One hundred years later that day is commemorated in Aquileia. From there began the journey on the railway line that touched Venice, Bologna, Florence and Rome. A train that at very moderate speed passed from station to station, giving the population the opportunity to honour the fallen symbol.
“It was a necessary day. World War I was a mass war that produced mass death and, consequently, mass mourning in millions of families, whose consciences were marked by immeasurable pain – explains Luciano Zani, historian of Sapienza University. From Rome-. To this pain it was necessary to give an answer and an outlet, a reason and a meaning. Mass mourning has generated the mass cult of fallen soldiers, common to all countries involved in the war. The sacralisation of the nation accompanied the war and tried to justify the sacrifices made for the homeland.

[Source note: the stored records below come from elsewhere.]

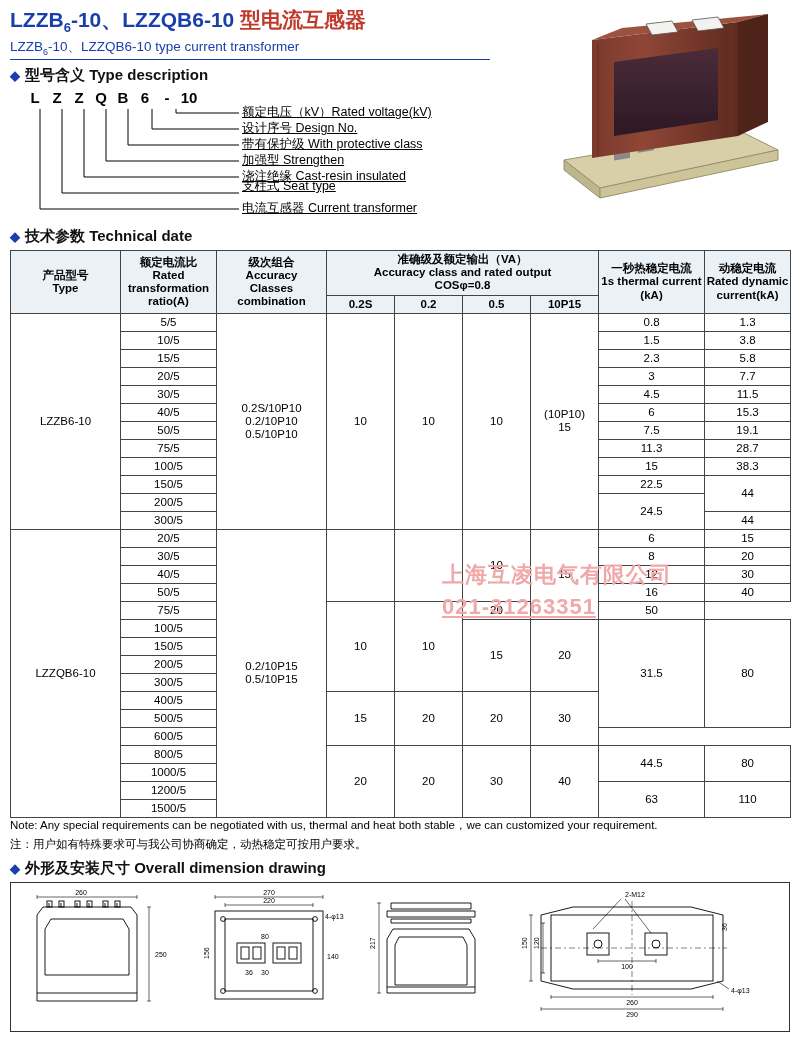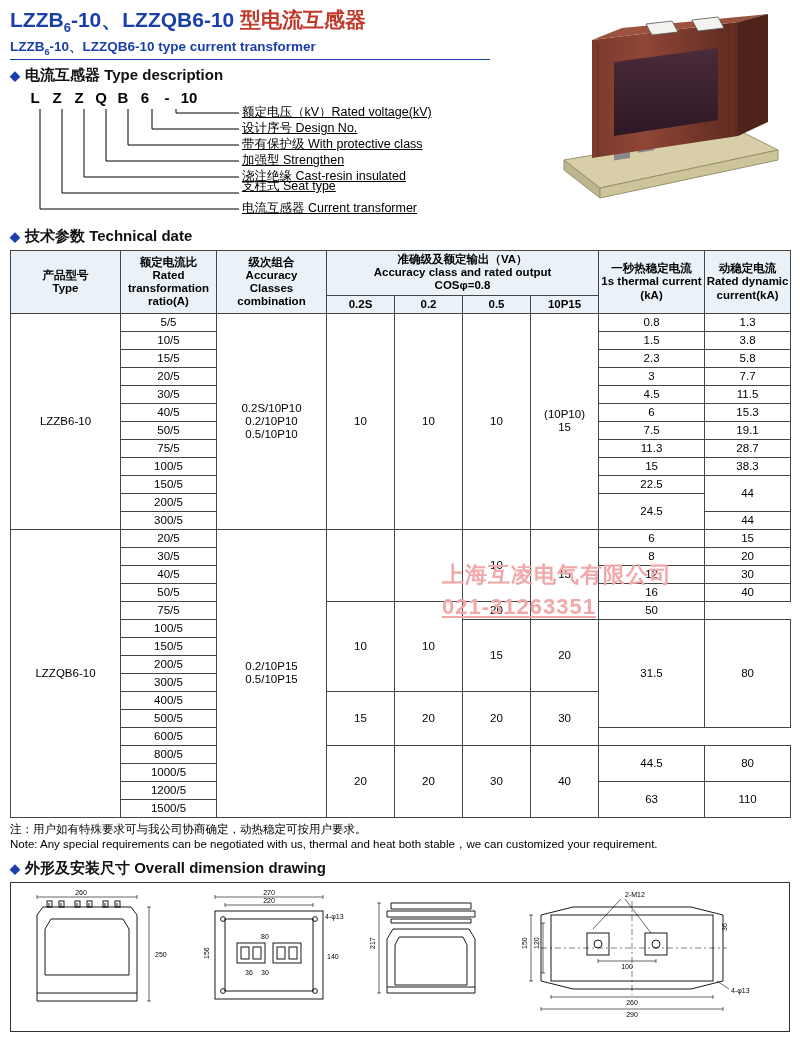"LZZB6-10、LZZQB6-10 type current" .title-en { font-weight: bold -> normal }
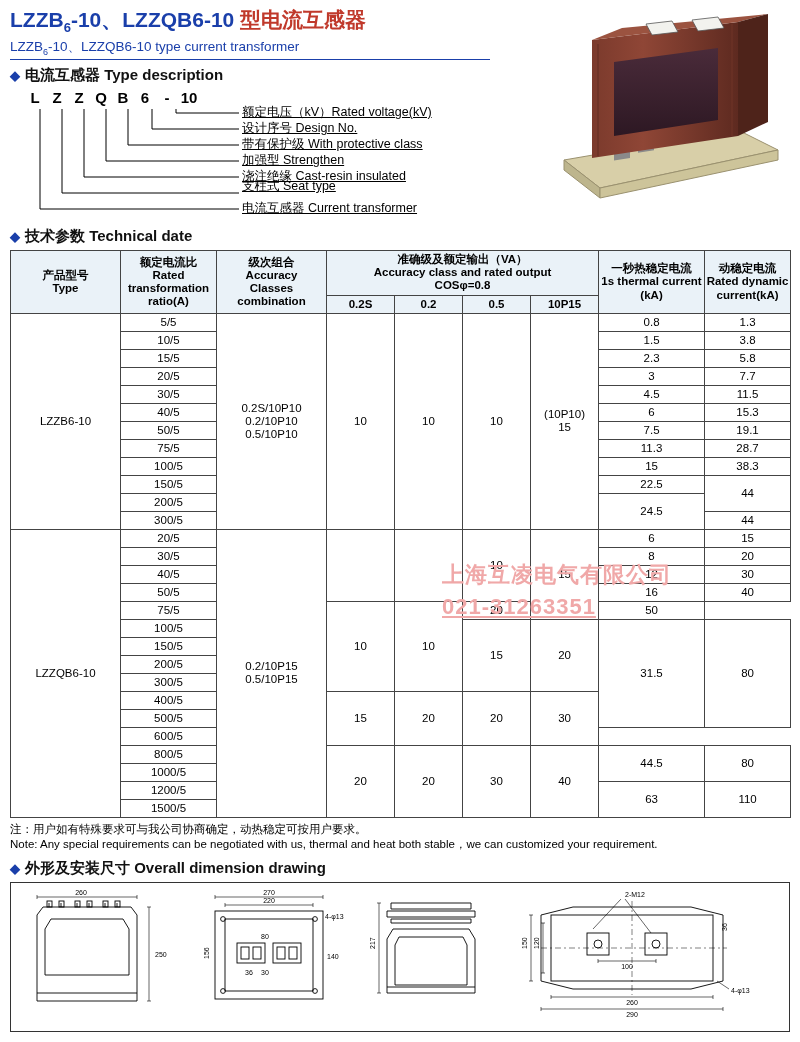"电流互感器 Type description" span { text: 电流互感器 -> 型号含义 }
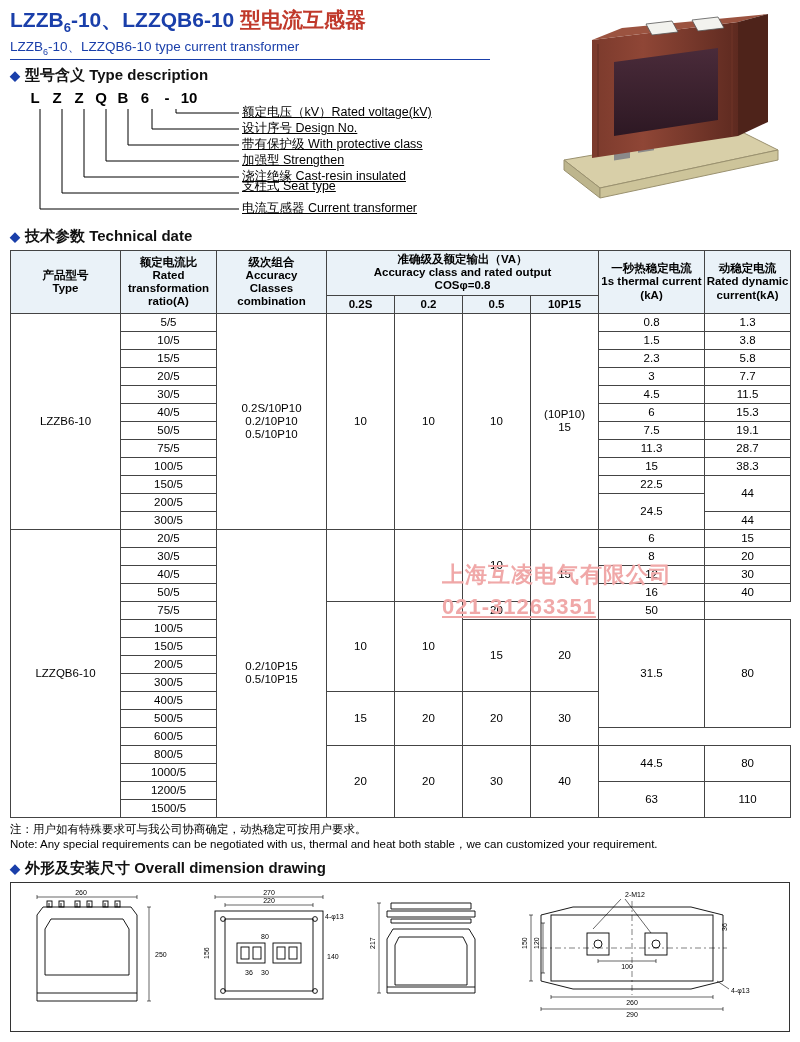"注：用户如有特殊要求可与我公司协商确定，动热稳定可按用户要求。" div.note { order: before "Note: Any special requirements can" -> after "Note: Any special requirements can" }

That day, and the following days until 4 November, were a collective rite, prepared and planned with care, but also spontaneous and participated by hundreds of thousands of Italians, who honoured the coffin containing the remains of the unknown soldier, chosen by Maria Bergamas among eleven bodies, in the name of all the mothers and widows of Italy. The choice of a soldier without a name, among the millions of dead and missing without a name, was the idea that allowed to reconcile respect for
Then on 4 November 1921 the body arrived in Rome, at the Altare della Patria . All the representatives of the combatants, widows and mothers of the fallen, with the King at the head, and the flags of all the regiments, moved to meet the Unknown Soldier, who was carried by a group of gold medals to Santa Maria degli Angels. Intense moments between worship and memory that one hundred years later underline the sense of a celebration that is renewed around the monument dedicated to the Unknown Soldier even in thousands of Italian municipalities.
“The celebration of the dead soldiers, with name and without name, in the First World War should not only make them the symbol of sacrificial death for the salvation of the homeland and the perennial resurrection of the fallen in the collective memory of the nation – continues Zani -. The direct memory of those years died with the last survivor missing. It is time to give the floor to history.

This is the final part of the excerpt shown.